A study on Caucasian women (cheek, SS evaluation using capsaicin test (61 NS 23–50
years old, 23 NS 51–69 years old, and 44 SS 20–50 years old) likewise did not show
a difference in diversity. Nevertheless, SS compared to NS with the same age class was
reported here to display a specific microbiota profile with a significant decrease in SS in
Cutibacterium, Lawsonella, and Bacillus (nonsignificant decrease for Staphylococcus), and an
increase in Corynebacerium, Snodgrassela, Kocuria, and Micrococcus.16
Finally, in 2024, Lu et al. performed a study on 10 panelists (cheek, 22–35 years old,
LAST-based recruitment) using a 2bRAD-M sequencing method enabling accurate
characterization of the low-biomass microbiome at species level. They showed in the
SS group a decrease of alpha diversity and an increase of abundance in the 3 top genera
Cutibacterium, Corynebacterium, and Staphylococcus. Among Staphylococci, S. epidermidis was
the more abundant and increased by 1.34-fold, whereas less abundant S. aureus was
the most increased (2.98-fold). They also observed that the relative abundance of rare
bacteria such as Dermabacter hominis and Chryseobacterium was significantly increased,
whereas those of Neisseria and Streptococcus decreased. Advantageously, Staphylococci
(S. epidermidis, S. capitis, and S. aureus) and Micrococcus luteus from a panelist with SS
were extracted and compared to standard S. epidermidis and aureus for their ability to
induce Interleukin-8 (IL-8) in keratinocytes.

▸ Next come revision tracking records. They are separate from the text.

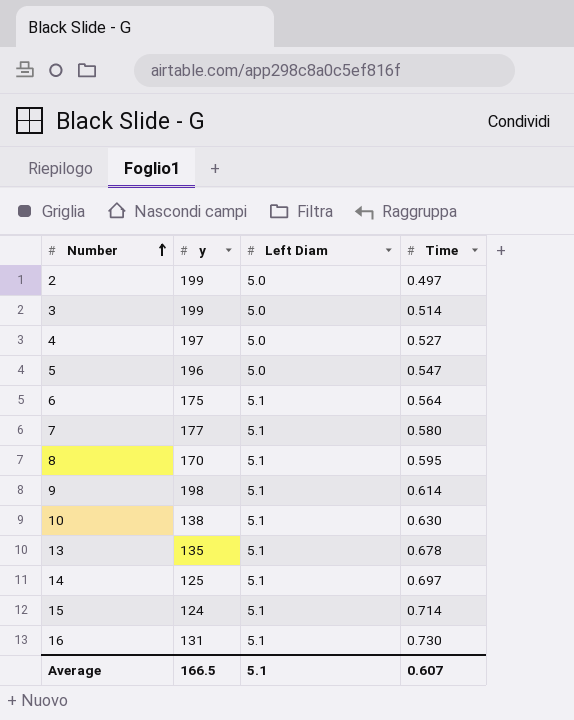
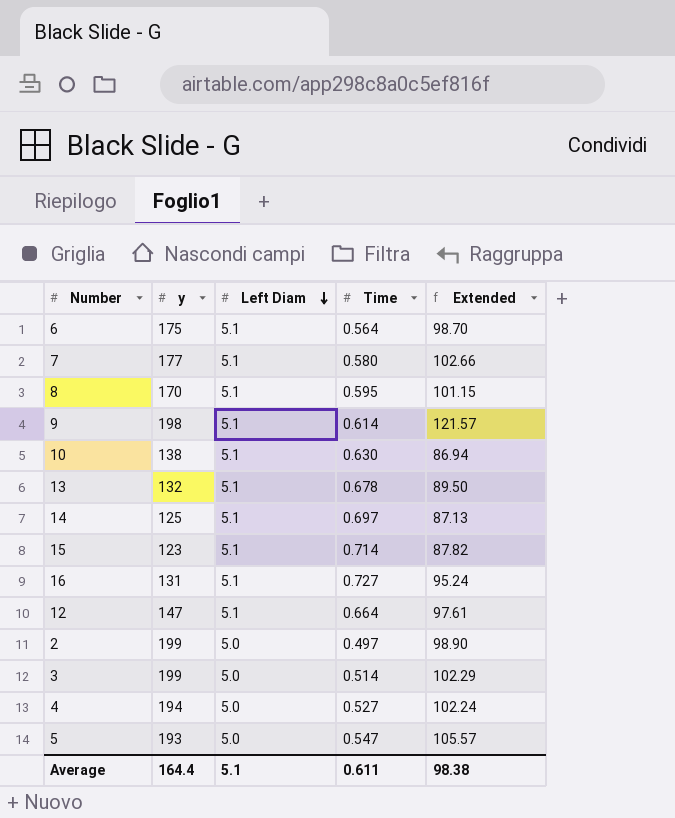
row order: Number ascending -> Left Diam descending
column Extended | formula: none -> [y] * [Time]
13 | y: 135 -> 132
15 | y: 124 -> 123
16 | Time: 0.730 -> 0.727
row 12: none -> 147 | 5.1 | 0.664 | 97.61
4 | y: 197 -> 194
5 | y: 196 -> 193
Average | y: 166.5 -> 164.4
Average | Time: 0.607 -> 0.611

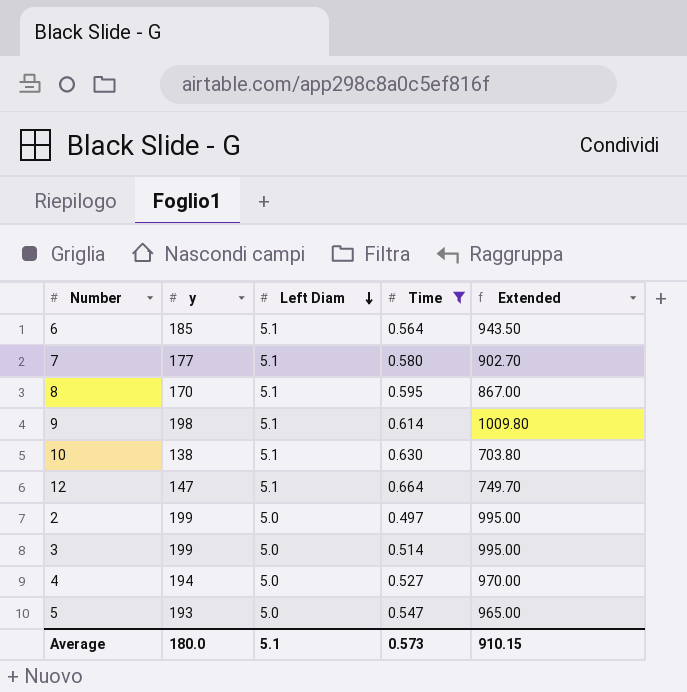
filter: none -> Time <= 0.664
column Extended | formula: [y] * [Time] -> [y] * [Left Diam]
6 | y: 175 -> 185
Average | y: 164.4 -> 180.0
Average | Time: 0.611 -> 0.573
Average | Extended: 98.38 -> 910.15

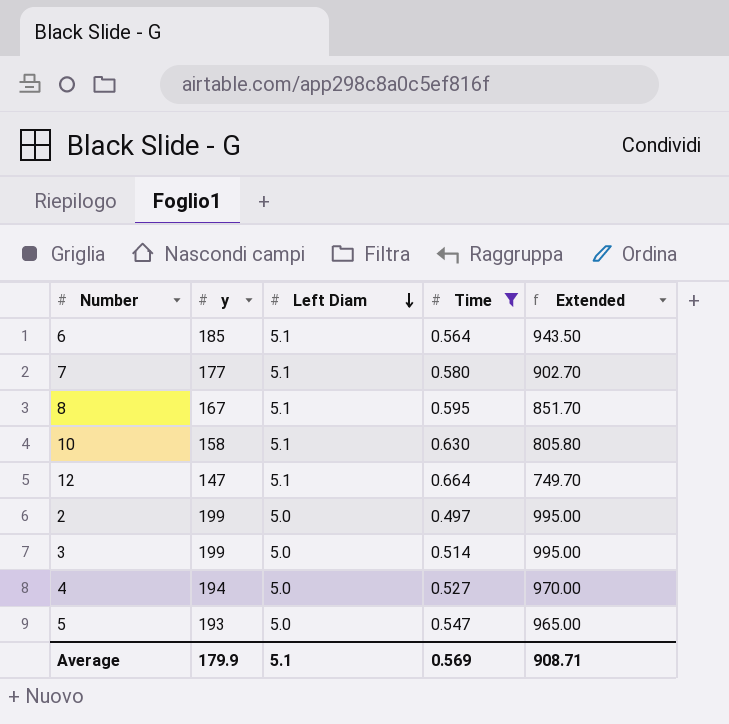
row 9: 198 | 5.1 | 0.614 | 1009.80 -> none
8 | y: 170 -> 167
8 | Extended: 867.00 -> 851.70
10 | y: 138 -> 158
10 | Extended: 703.80 -> 805.80
Average | y: 180.0 -> 179.9
Average | Time: 0.573 -> 0.569
Average | Extended: 910.15 -> 908.71

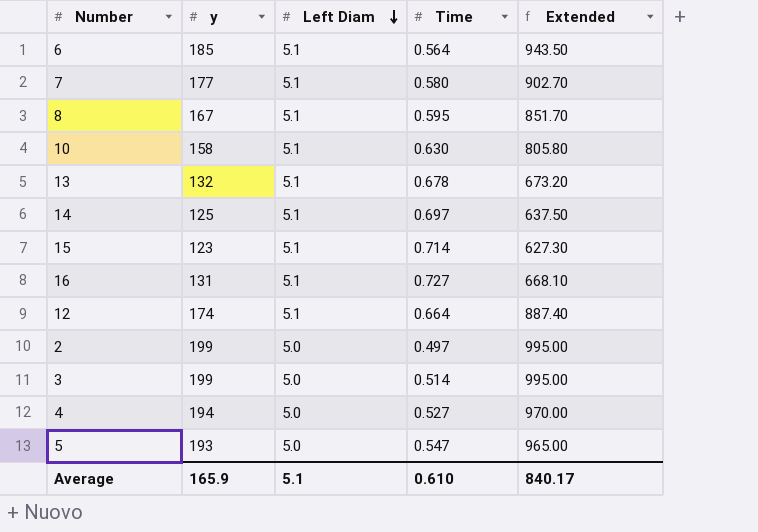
filter: Time <= 0.664 -> none
12 | y: 147 -> 174
12 | Extended: 749.70 -> 887.40
Average | y: 179.9 -> 165.9
Average | Time: 0.569 -> 0.610
Average | Extended: 908.71 -> 840.17

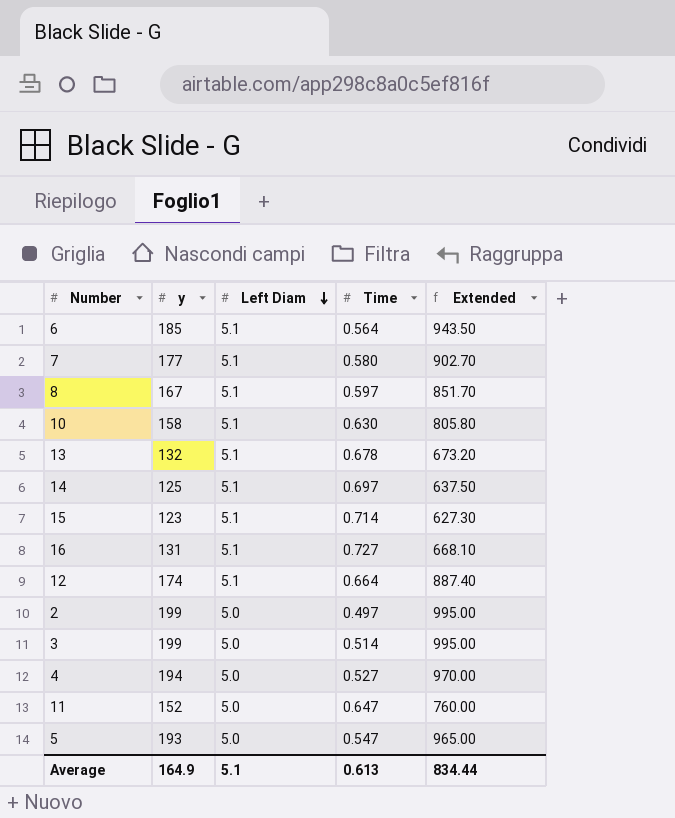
8 | Time: 0.595 -> 0.597
row 11: none -> 152 | 5.0 | 0.647 | 760.00
Average | y: 165.9 -> 164.9
Average | Time: 0.610 -> 0.613
Average | Extended: 840.17 -> 834.44

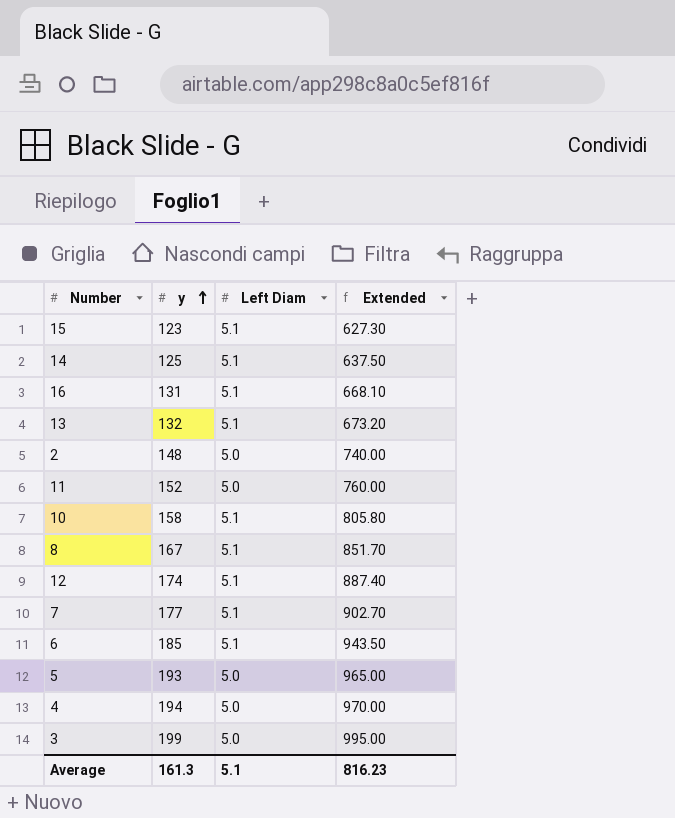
row order: Left Diam descending -> y ascending
column Time | position: 4 -> none
2 | y: 199 -> 148
2 | Extended: 995.00 -> 740.00
Average | y: 164.9 -> 161.3
Average | Extended: 834.44 -> 816.23

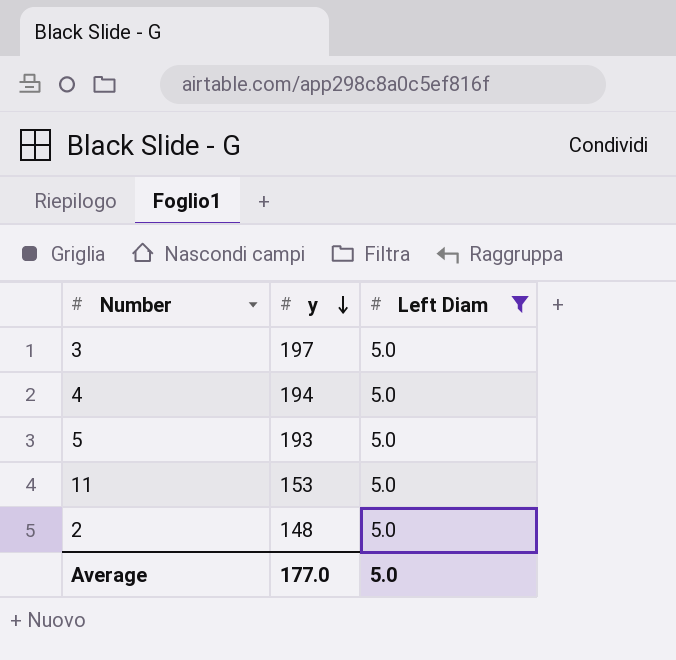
filter: none -> Left Diam = 5.0
row order: y ascending -> y descending
column Extended | formula: [y] * [Left Diam] -> none
3 | y: 199 -> 197
11 | y: 152 -> 153
Average | y: 161.3 -> 177.0
Average | Left Diam: 5.1 -> 5.0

Interestingly, S. capitis and M. luteus from
the panelist with SS significantly promoted more IL-8 expression than S. epidermidis and
S. aureus.17
In this study, our goal was to first compare the composition of the skin microbiota of
individuals with NS and SS using the entire 16S rRNA gene sequencing from PacBio
technology to obtain unprecedented taxonomic resolution of the microorganisms present.
However, at the same time, we evaluated for the first time droplet-based microfluidic
technology (DBMT) to create a collection of specific bacterial species isolated from
individuals with SS and NS. DBMT was chosen as this microbiome-on-a-chip high-
throughput technology can generate more than 100 million parallel picoliter-sized droplets,
allowing the isolation of live bacterial species that grow to clonal populations at a much
higher diversity compared to standard microbiology methods when using specific culture
media. In addition, the picoliter-sized droplets containing bacteria can be isolated drop
by drop for subsequent bacterial clones’ characterization and further cosmetic ingredient
testing. The bacterial collection was used here to study the impact on bacterial growth
of cosmetic ingredients. Isolates of C. acnes from both the NS and SS collections were
also compared for their potential to stimulate the proinflammatory cytokine IL-8 in
keratinocytes with the final aim to build a screening tool using a set of bacteria previously
shown to be modulated in SS and to have impact on SS features.